In the Portfolio, we visit our grantees once every four years to help create strategy and build capacity, supporting their journey towards sustainability and mission effectiveness. In these visits, much of our work centers around building a case for support. It is common for leaders of small organizations to enter this conversation with a scarcity mentality around sustainability, especially when one thinks about recent large capital campaigns, million-dollar grants to national and international nonprofits, and competition for declining audiences. But for the small, community-based organization, the case and its impact can be stronger, deeper, and more relevant than many large organizations. Coming out of our visits, we’ve collected a few tips that our smaller organizations have used to break out of a scarcity mentality and deliver a strong case for support:

  1. You are Rooted in the Community
  • Large nonprofits struggle to be ‘local’. Decision makers are sometimes many miles away from the beneficiaries, volunteers, and supporters that are the reason the organization exists.
  • Small nonprofits usually target singular demographic groups and specific community problems and fill in gaps in available services.

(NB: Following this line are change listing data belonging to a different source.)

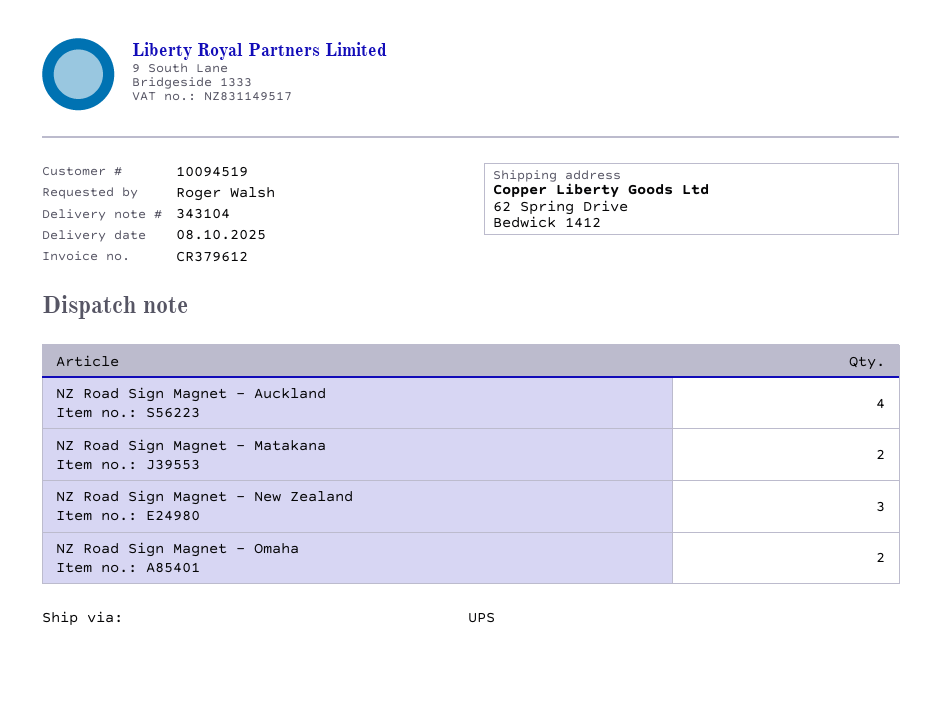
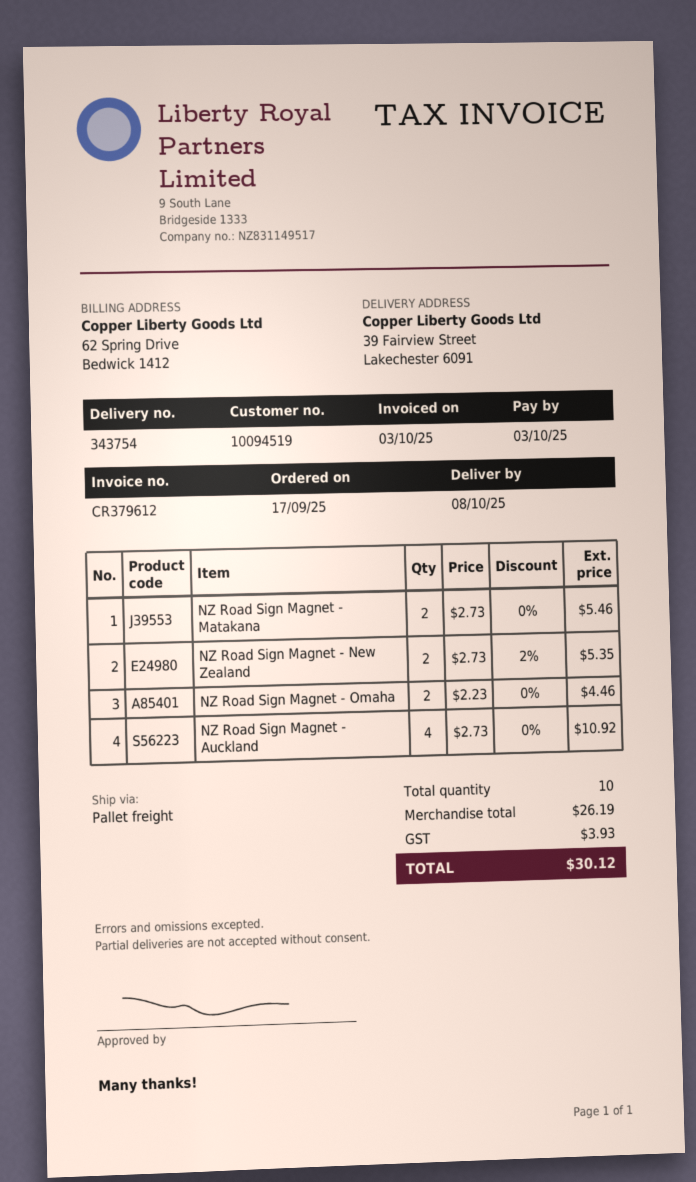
delivery note number: 343104 -> 343754
shipping method: UPS -> pallet freight
ship to: 62 Spring Drive, Bedwick 1412 -> 39 Fairview Street, Lakechester 6091
NZ Road Sign Magnet - New Zealand: 3 -> 2

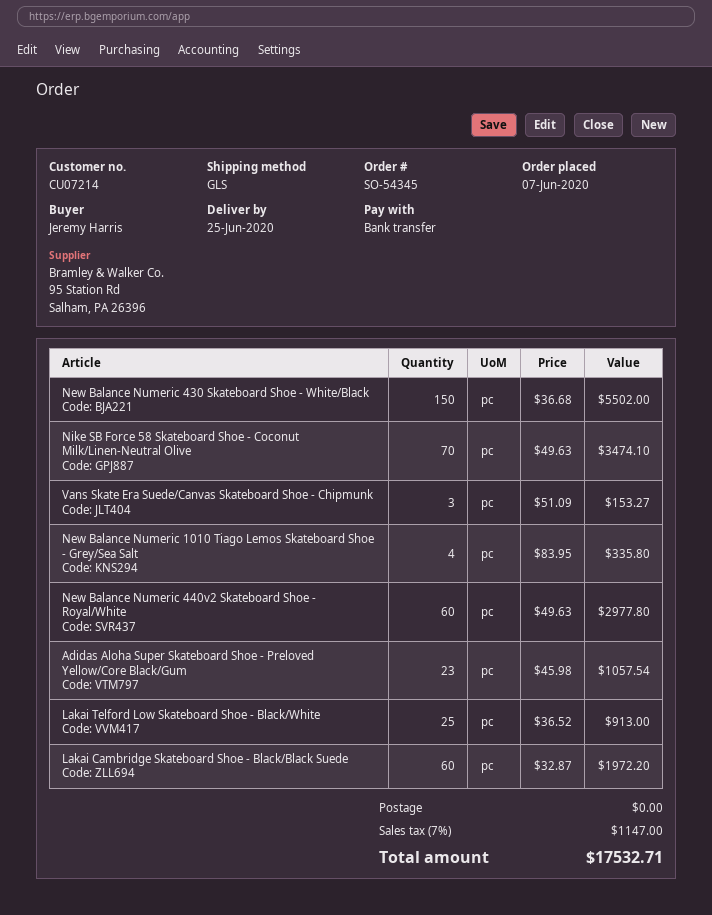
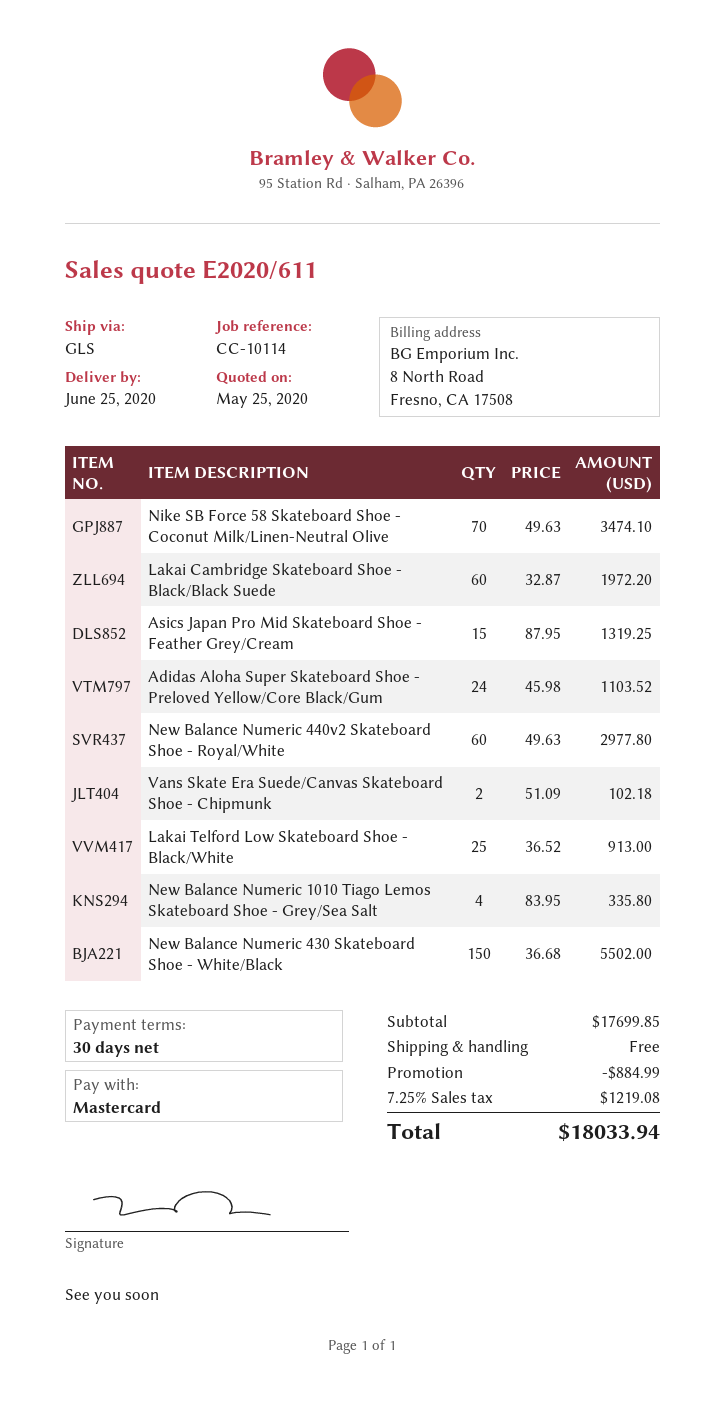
payment method: bank transfer -> Mastercard
Vans Skate Era Suede/Canvas Skateboard Shoe - Chipmunk: 3 x 51.09 = 153.27 -> 2 x 51.09 = 102.18
Adidas Aloha Super Skateboard Shoe - Preloved Yellow/Core Black/Gum: 23 x 45.98 = 1057.54 -> 24 x 45.98 = 1103.52
Asics Japan Pro Mid Skateboard Shoe - Feather Grey/Cream: none -> 15 x 87.95 = 1319.25
discount: none -> 884.99
tax: 7% = 1147.00 -> 7.25% = 1219.08
total: 17532.71 -> 18033.94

These smaller, local organizations are solving community problems that large organizations may never reach. The original farm to table!

 

  1. You are Nimble
  • At many larger nonprofits, changing course or launching a new fundraising effort can require moving through several layers of bureaucracy (and that can take months), but not for you – you can decide and act without delay.
  • Use this advantage – when things change, refine your game plan. When events arise, react to them in a way that larger organizations can’t. It will give you a leg up in the race for fundraising dollars, as well as be attractive to donors looking to make a good investment.

 

  1. You are Immediate
  • Proximity to your constituents means you are better able to serve them. Large organizations often aren’t equipped to deal with cultural or traditional community problems that local, small nonprofits are likely to be familiar with.
  • In times of serious need or disaster, large organizations need smaller local nonprofits to act as their agents on the ground.

 

  1. You Have Fewer Layers of Bureaucracy
  • There are distinct advantages to not having the highly bureaucratic management structure that large organizations need to function. In the small nonprofit, decision making is quicker and necessary changes can be put into place faster.
  • Small nonprofits are also cost effective. Organizations with many layers of management are much more expensive to operate. Typically, small organizations have a much better fundraising efficiency ratio than larger organizations.